A Joint Pre-Compensation and Windowing Framework for Sidelobe Suppression of Linear Frequency Modulated Signal

A linear frequency modulation (LFM) signal is widely used in radar systems. However, its inherently high autocorrelation sidelobes can degrade weak-target detection, while amplitude and phase distortions caused by transmitter systems may further elevate sidelobe levels. To address these issues, a joint pre-compensation and windowing optimization framework is proposed for a transmitter-distorted LFM signal. First, a regularized pre-compensation filter with gain constraints is constructed to compensate for transmitter-induced distortions and restore the waveform. Considering that the system frequency response is difficult to estimate accurately in practice, amplitude and phase perturbations are introduced, and a pre-compensation filter under perturbation is derived to improve robustness.
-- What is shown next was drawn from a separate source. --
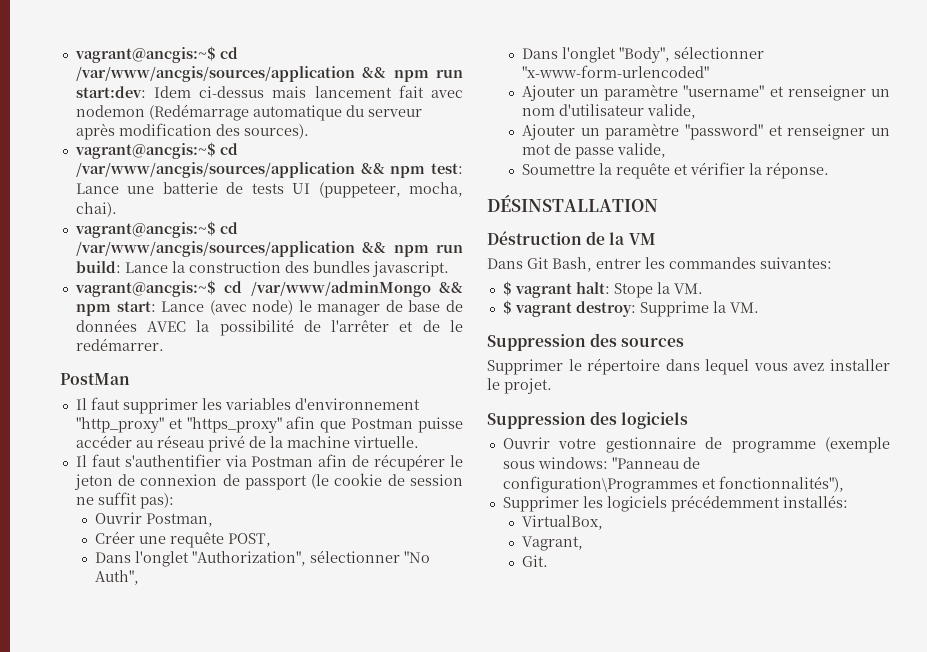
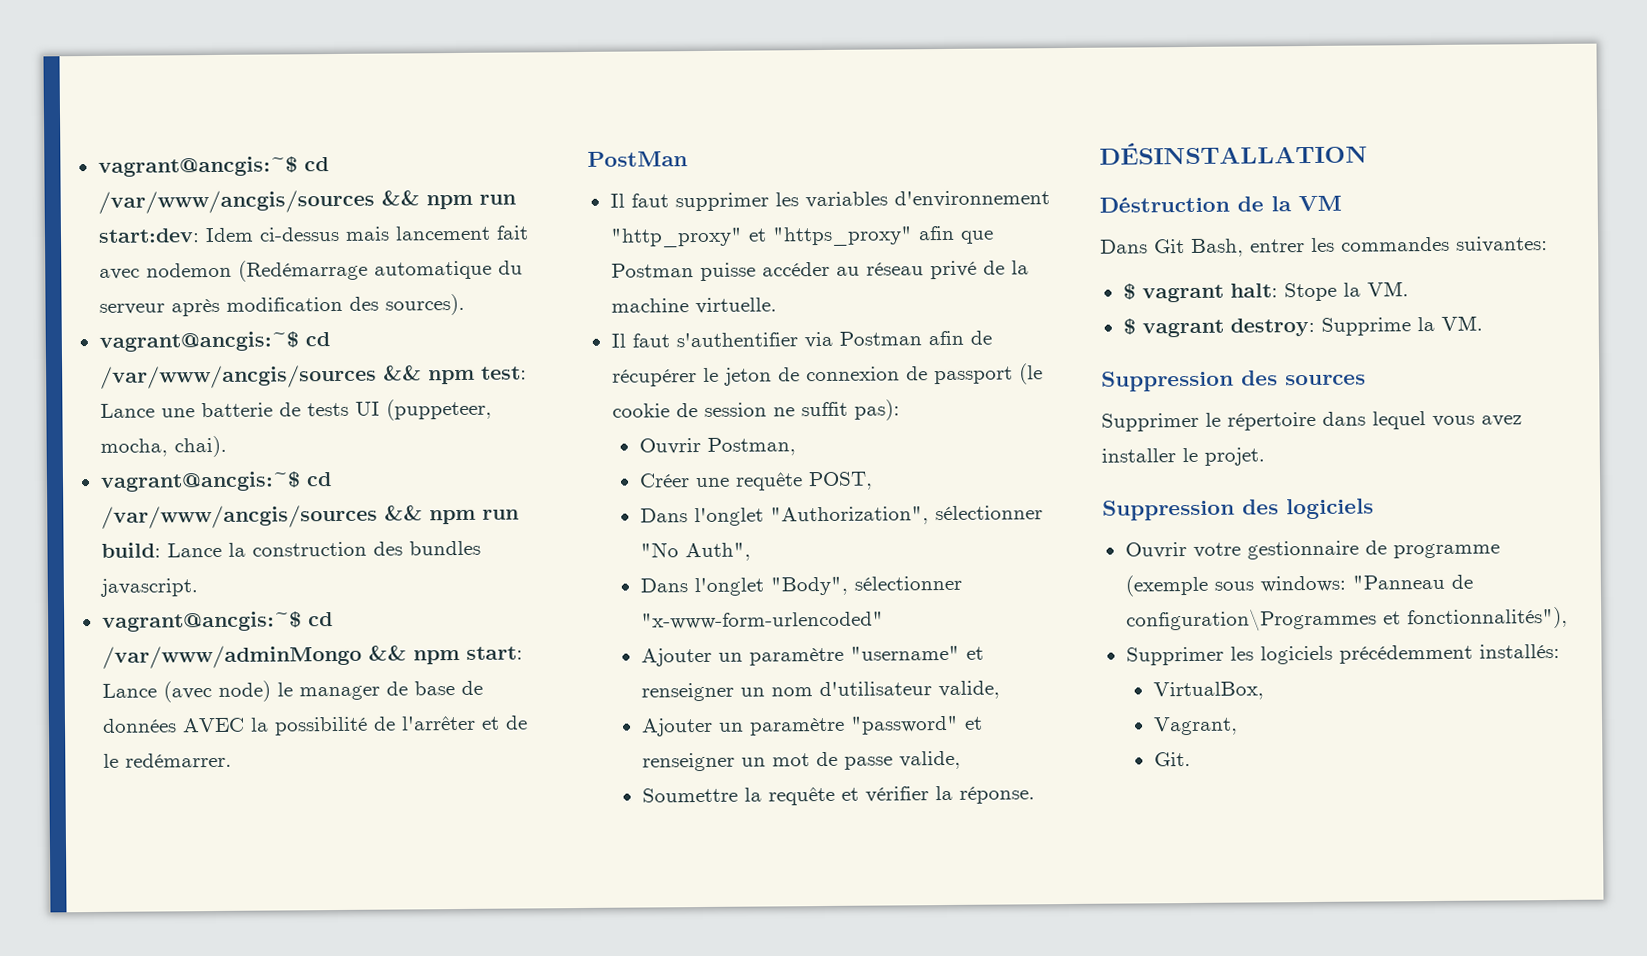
[74,46,238,63] [75,66,355,82] vagrant@ancgis:~$ cd /var/www/ancgis/sources/application -> [97,156,329,177] [97,189,375,214] vagrant@ancgis:~$ cd /var/www/ancgis/sources
[75,162,355,178] /var/www/ancgis/sources/application -> [99,364,377,389] /var/www/ancgis/sources
[75,241,355,257] /var/www/ancgis/sources/application -> [100,504,378,529] /var/www/ancgis/sources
To overcome the limited flexibility of fixed windows, a parameterized cosine-series window is employed, and the firefly algorithm is employed to jointly optimize the window coefficients and width, achieving a better trade-off among peak sidelobe ratio, integral sidelobe ratio, main lobe width, and peak-to-average power ratio. Simulation results demonstrate that the proposed method compensates transmitter distortions, significantly suppresses autocorrelation sidelobes, and maintains favorable performance under perturbations.